A few weeks ago, Thomas C. Redman posted Demand the (Right) Right Data on the Harvard Business Review blog, about how managers should set the bar higher, in terms of data.
Why are managers so tolerant of poor quality data? One important reason, it seems to me, is that most managers simply don't know that they can expect better! They've dealt with bad data their entire careers and come to accept that checking and rechecking the "facts," fixing errors, and accommodating the uncertainties that using data one doesn't fully trust are the manager's lot in life.
Although Redman suggests that managers should demand higher quality data, I immediately thought about how to check the quality of SLIM-DataManager databases using the Validate function and SLIM-Metrics.

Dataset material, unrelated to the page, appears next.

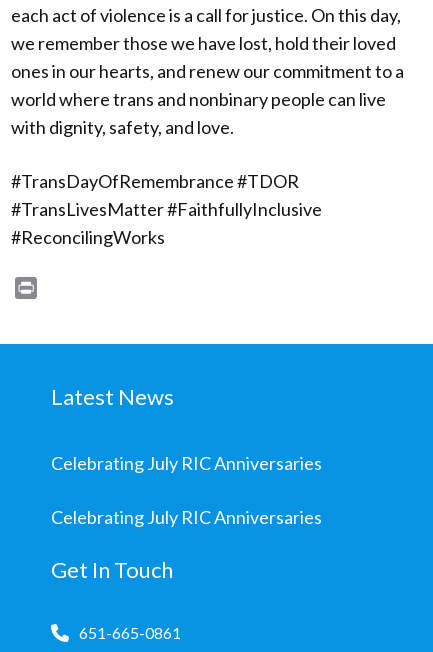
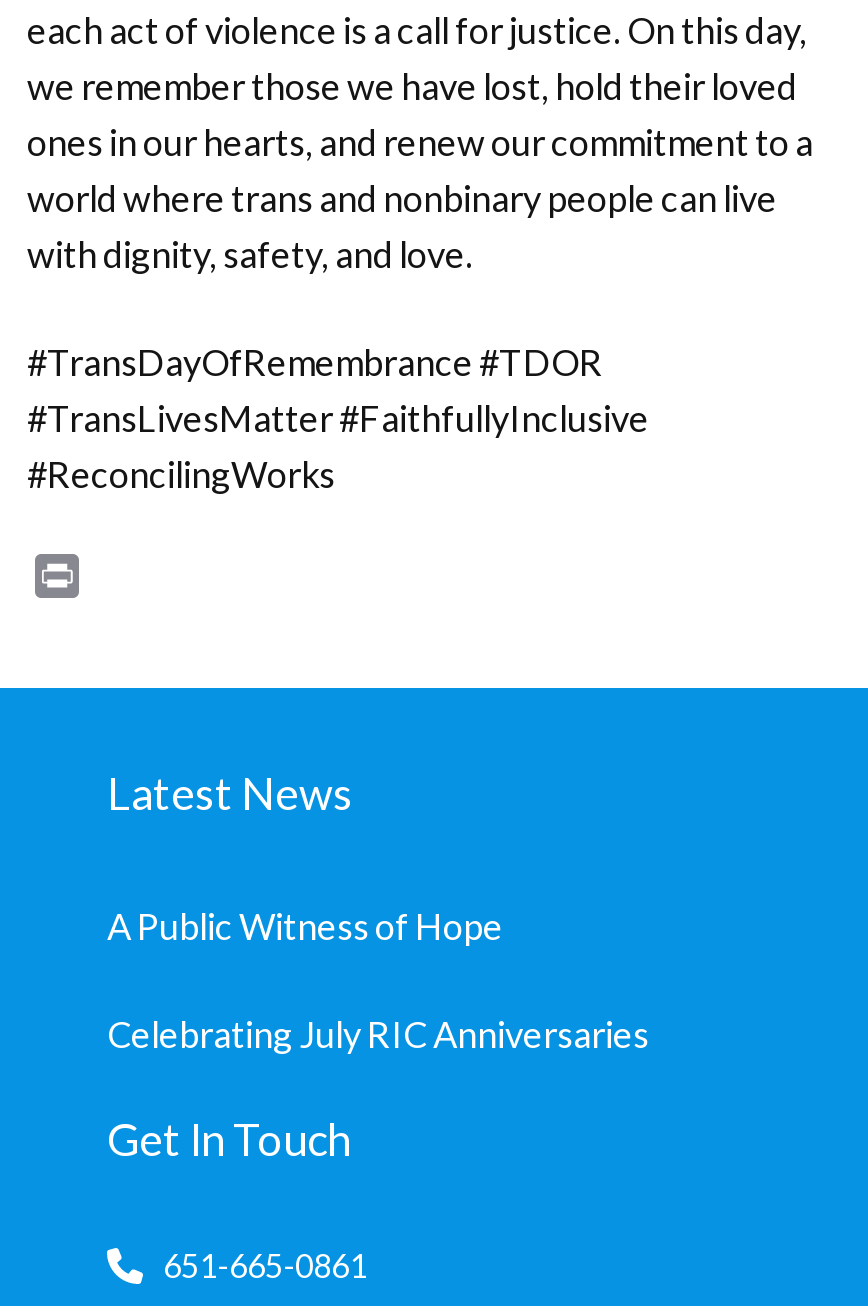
[51,452,322,474] Celebrating July RIC Anniversaries -> [107,903,503,947] A Public Witness of Hope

If you're using SLIM-DataManager to create your own historical database, you can use the Validation feature to help you demand the (right) right data. The Validation feature in SLIM-DataManager analyzes the projects in your database, highlights suspect projects, and offers a brief explanation tool tip. Simply go to File|Maintenance|Validate to run this feature and wait for SLIM-DataManager to analyze your database. If SLIM-DataManager detects anomalies, it will highlight that project in blue. If you hover over that project, a tooltip will explain what is wrong with that project data and what you need to take a second look at.
Another way to demand the (right) right data using SLIM Suite is to create a SLIM-Metrics workbook to help "automate" validation. You can create views to replicate SLIM-DataManager tabs to help you look for data that just doesn't look quite right (for example, a PI of 40 or a project that only lasts one day). While this process is not as intensive as scrubbing your own data, you can get an at-a-glance view of which projects are falling way outside the bounds of reality.
If you're using SLIM Suite, you already have all the right tools to manage your own historical database and help you demand the (right) right data. While SLIM Suite can't eliminate poor quality data completely, it can quickly identify suspect project data for further review while increasing the accuracy of your historical project data.